The challenge at hand is to use advanced data analysis techniques, particularly time series analysis, to create an impactful sales analysis and forecasting solution. This involves developing an intuitive dashboard with key performance indicators, conducting insightful data analysis to assess current sales strategies, and implementing time series analysis for accurate sales forecasting over the next 15 days. The ultimate goal is to distill these findings into actionable insights and recommendations, facilitating informed and strategic decision-making for the supermarket's growth and enhanced operational efficiency.

Steps followed

  • Data Loading:
    • Loaded the sales data into Power BI for analysis.
  • Data Cleaning:
    • Removed blank values and unnecessary columns.
    • Addressed errors, including replacing #N/A values with 0 for efficient analysis.
  • Average Delivery Date Calculation:
    • Created a new column, "Average Delivery Days," using Power BI DAX queries.
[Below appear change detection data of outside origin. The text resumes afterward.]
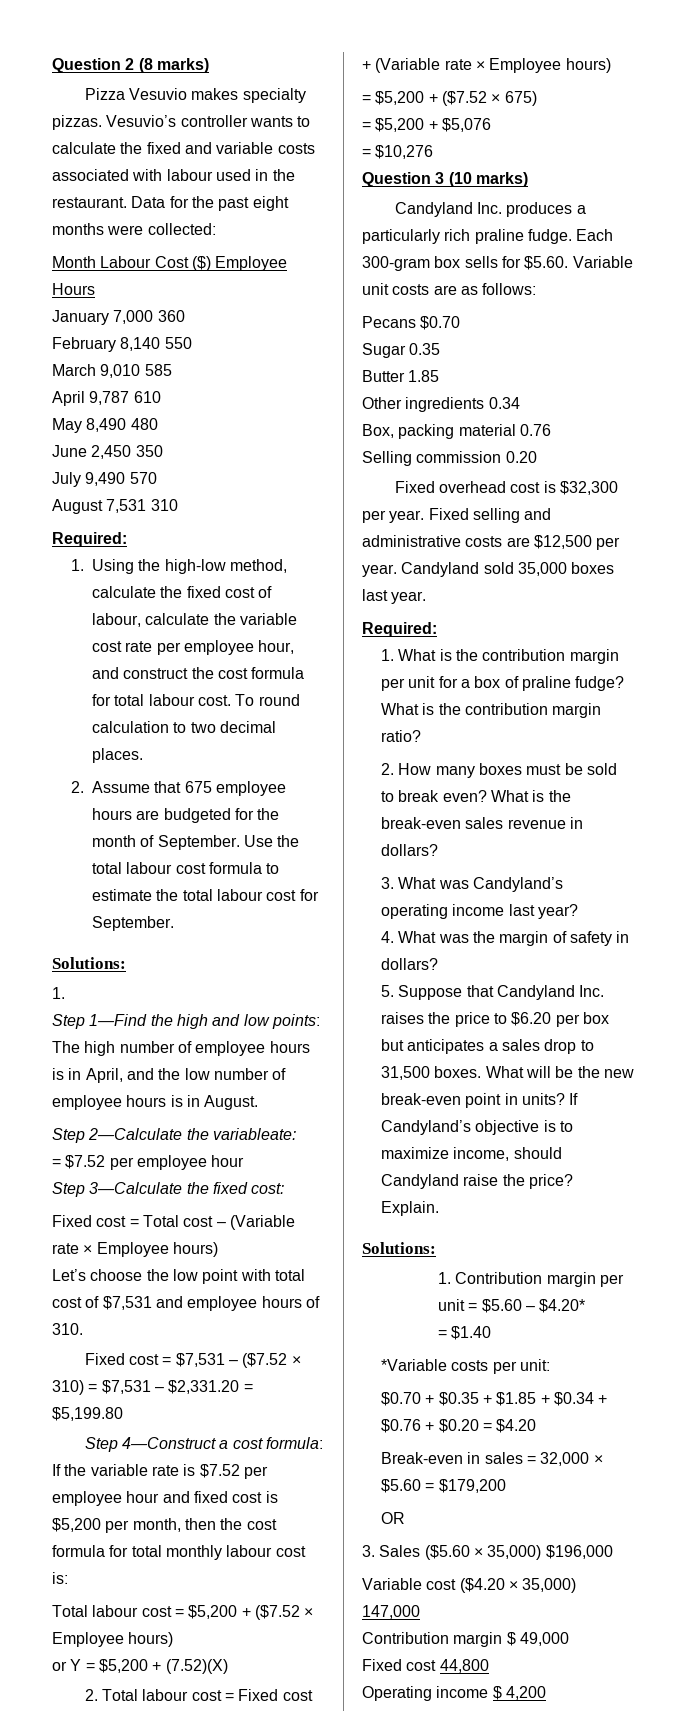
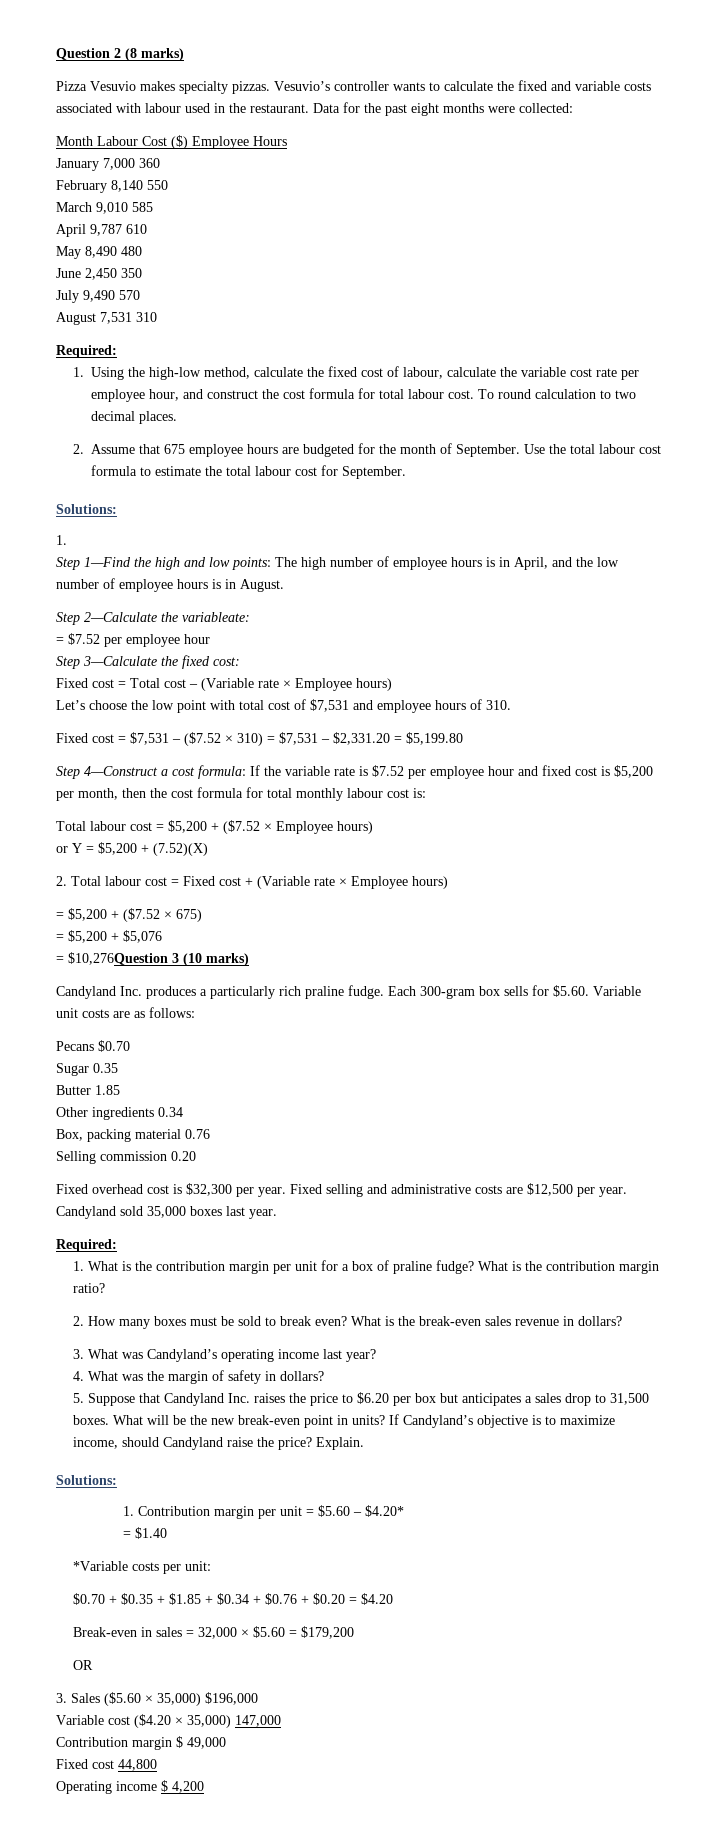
- = $10,276
- Question 3 (10 marks)
+ = $10,276Question 3 (10 marks)

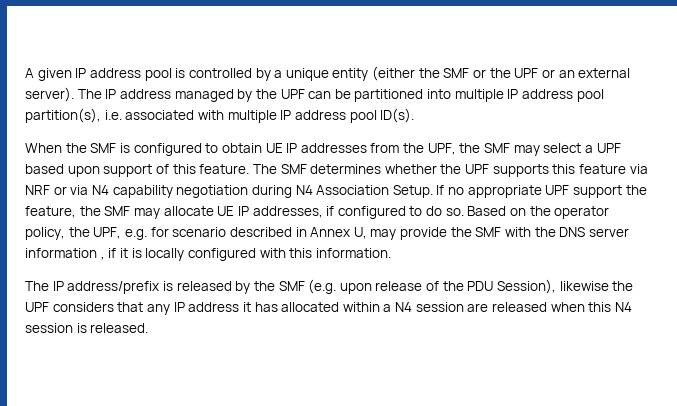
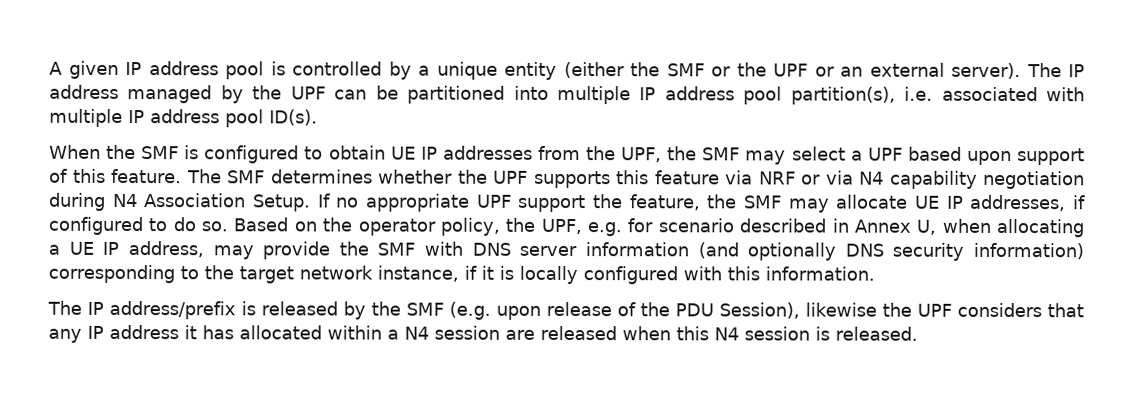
- Based on the operator policy, the UPF, e.g. for scenario described in Annex U, may provide the SMF with the DNS server information , if it is locally configured with this information.
+ Based on the operator policy, the UPF, e.g. for scenario described in Annex U, when allocating a UE IP address, may provide the SMF with DNS server information (and optionally DNS security information) corresponding to the target network instance, if it is locally configured with this information.

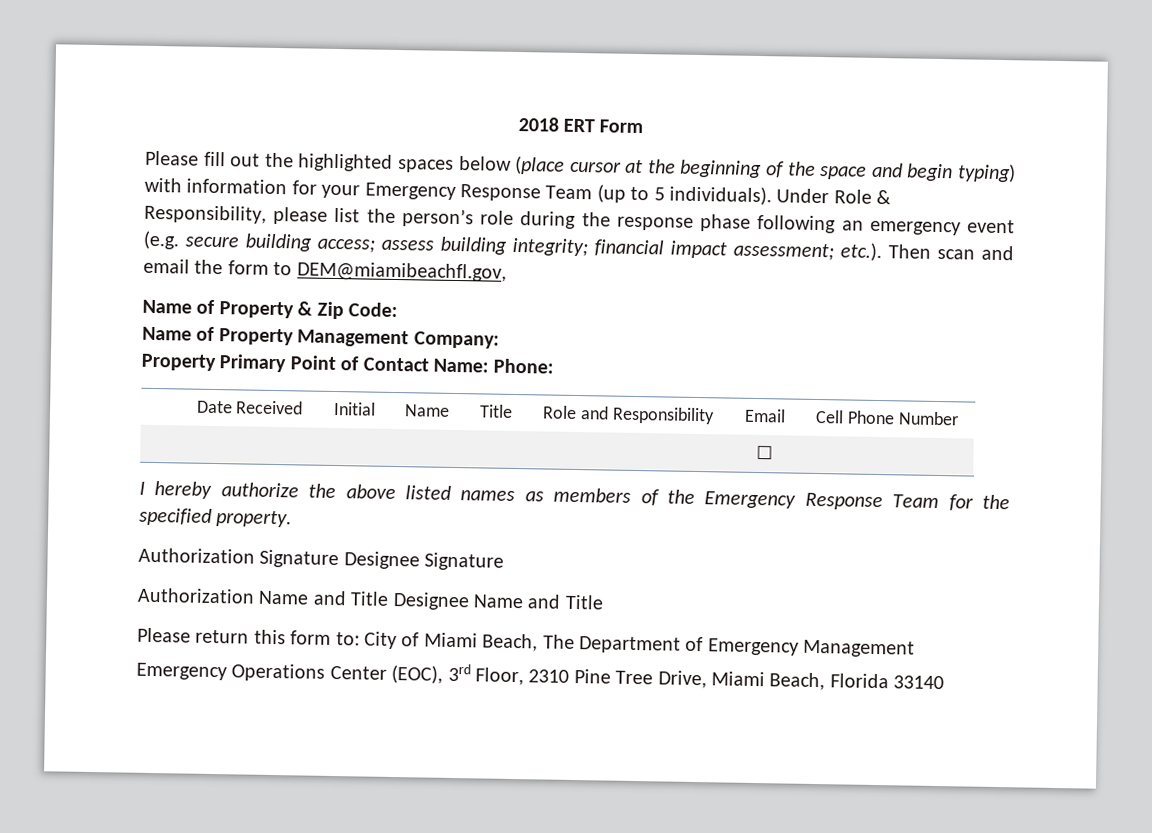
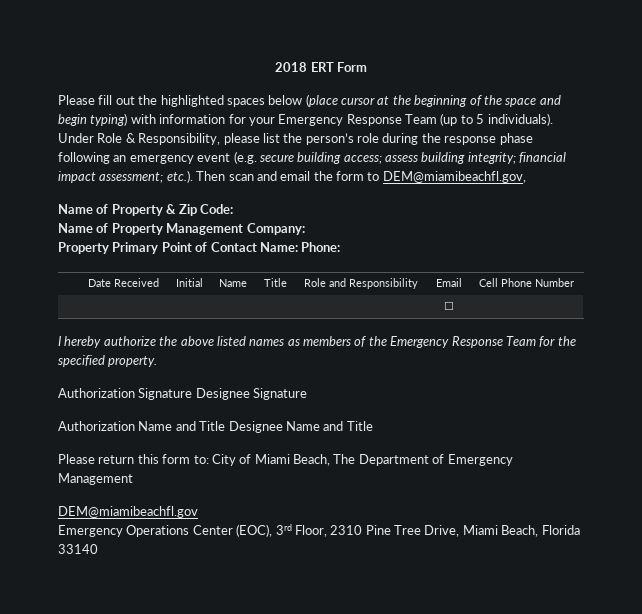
+ DEM@miamibeachfl.gov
Snap of new calculated column (Average Delivery Days) ,

new column

A card visual was used to represent this Average Delivery Days.

AVG-Delivery date

Report Snapshot (Power BI DESKTOP)

Sales Dashboard -

Dashboard-1

Forecast Dashboard -

Dashboard-2

Insights

Product Performance:

  • Consumer products are the highest selling category, contributing 48% to total sales.
  • Home office products have the lowest sales, accounting for only 19%. Suggested strategies include running targeted campaigns or offering discounts to boost sales in this category.

Regional Contribution:

  • East and West regions contribute the most to sales, with 33% and 29% respectively. Tailoring marketing efforts to these regions may further enhance sales.

Payment Preferences:

  • Cash on Delivery (COD) is the preferred payment method for 43% of customers. Consider incentivizing online or card payments through discounts to diversify payment channels.

Seasonal Sales Trends:

  • n 2019, the highest sales occurred in December, reaching $166,185. In 2020, the highest sales were in the month of December, but at $79,411. Seasonal variations may need consideration in future planning.

Profit Analysis:

  • In 2019, the highest profit was earned in October, totaling $9,275. In 2020, the highest profit occurred in December, reaching $17,885.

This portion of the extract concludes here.